Blog post forthcoming next week. For now, a quick tweetstorm.
2/ From day 1 of predictive genetic testing, Sonia & I wanted to know WHEN will she develop the disease? We asked collaborators to help us aggregate the world's largest (and only public) dataset on age of onset in genetic prion disease (N=1,094) to try to answer this question.
3/ Result: age of onset is incredibly variable (e.g. age 12 to 89 for Sonia's mutation) and as far as we can tell today, nothing predicts it. It seems to be totally random.
4/ Our goal is to develop a drug to delay onset of Sonia's disease. So next research question: how can you show that a drug delays onset, if onset is so variable?
5/ Turns out it's very hard to follow people to a clinical endpoint in a trial. Because onset is so variable, you can't identify a decent-sized group of people likely to develop disease in the next five years.
6/ To illustrate this, we made this plot, inspired by the legendary Charles Joseph Minard plot of Napoleon's invasion of Russia. Recruit young people - OK numbers but their annual risk is very low. Recruit older people - higher annual risk but very few people.
7/ Power calculation: if a drug reduced annual risk of onset by half, then to have 80% power at P=.05 to show that it delayed onset, you would need to randomize 813 people age 40+ for 5 years.
8/ That's a v. long and v. expensive trial. Moreover, it's more people than we even *have* in this rare disease. Mutation carrier rate may be ~1 in 100K, but due to underdiagnosis & low genetic testing rates, we think only ~60 ppl in U.S. meet criteria for trial modeled above.
9/ Conclusion: if our goal is to develop a drug to delay onset of prion disease, clinical evaluation of that drug will require a biomarker. This motivates our work on biomarkers, e.g. Sonia's recent @biorxivpreprint on CSF PrP levels: biorxiv.org/content/early/…

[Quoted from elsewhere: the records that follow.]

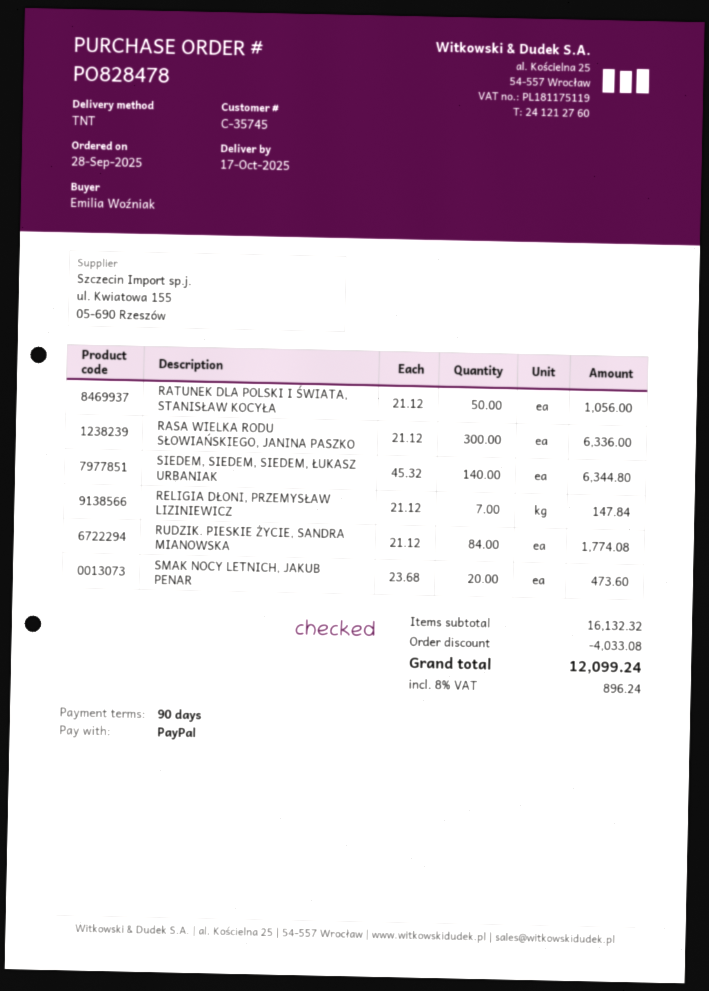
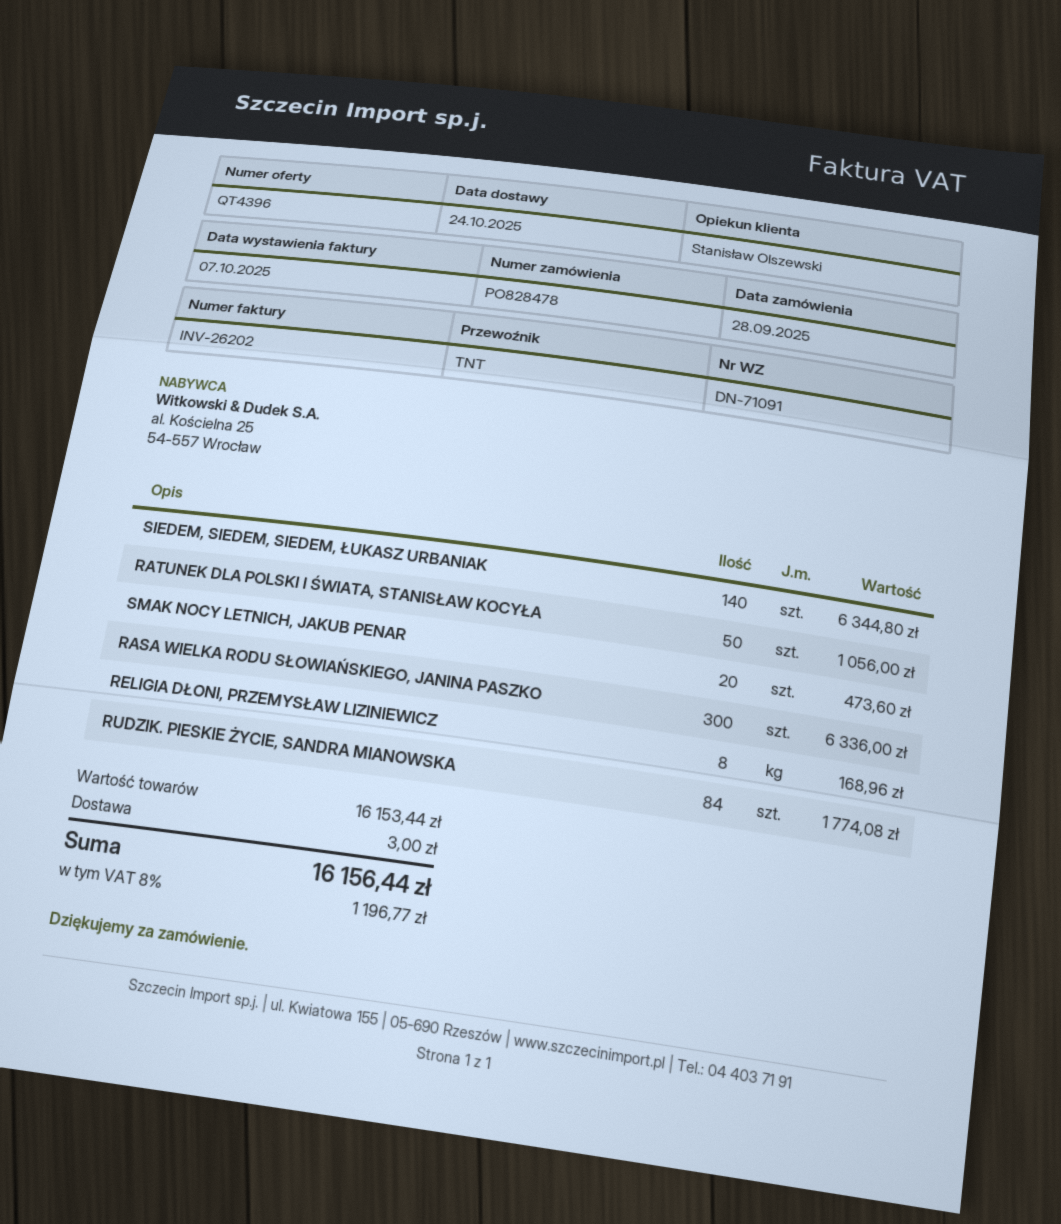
delivery date: 2025-10-17 -> 2025-10-24
RELIGIA DŁONI, PRZEMYSŁAW LIZINIEWICZ: 7 for 147.84 -> 8 for 168.96
subtotal: 16132.32 -> 16153.44
discount: 4033.08 -> none
shipping: none -> 3.00
tax: 8% = 896.24 -> 8% = 1196.77
total: 12099.24 -> 16156.44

10/ Final question: if a biomarker could one day get us Accelerated Approval of a preventive drug, how do we ultimately convince ourselves and regulators that the drug really does delay onset?
11/ Answer: of course many possible designs for post-marketing confirmatory studies. We raise one option that merits evaluation: surveil drug-treated people long term and compare their survival to historical controls.
12/ You get increased power from longer trial duration, large control N, and maybe continuous enrollment, and maybe can recruit larger N for an approved drug than a trial. There are of course issues with use of historical controls, but worth exploring and trying to make it work.
13/ Conclusion: the mandate for us as prion scientists: 1) Develop biomarkers for genetic prion disease, 2) Develop infrastructure for post-marketing surveillance. This give us a route forward in case a drug is effective only at prevention and not in symptomatic patients.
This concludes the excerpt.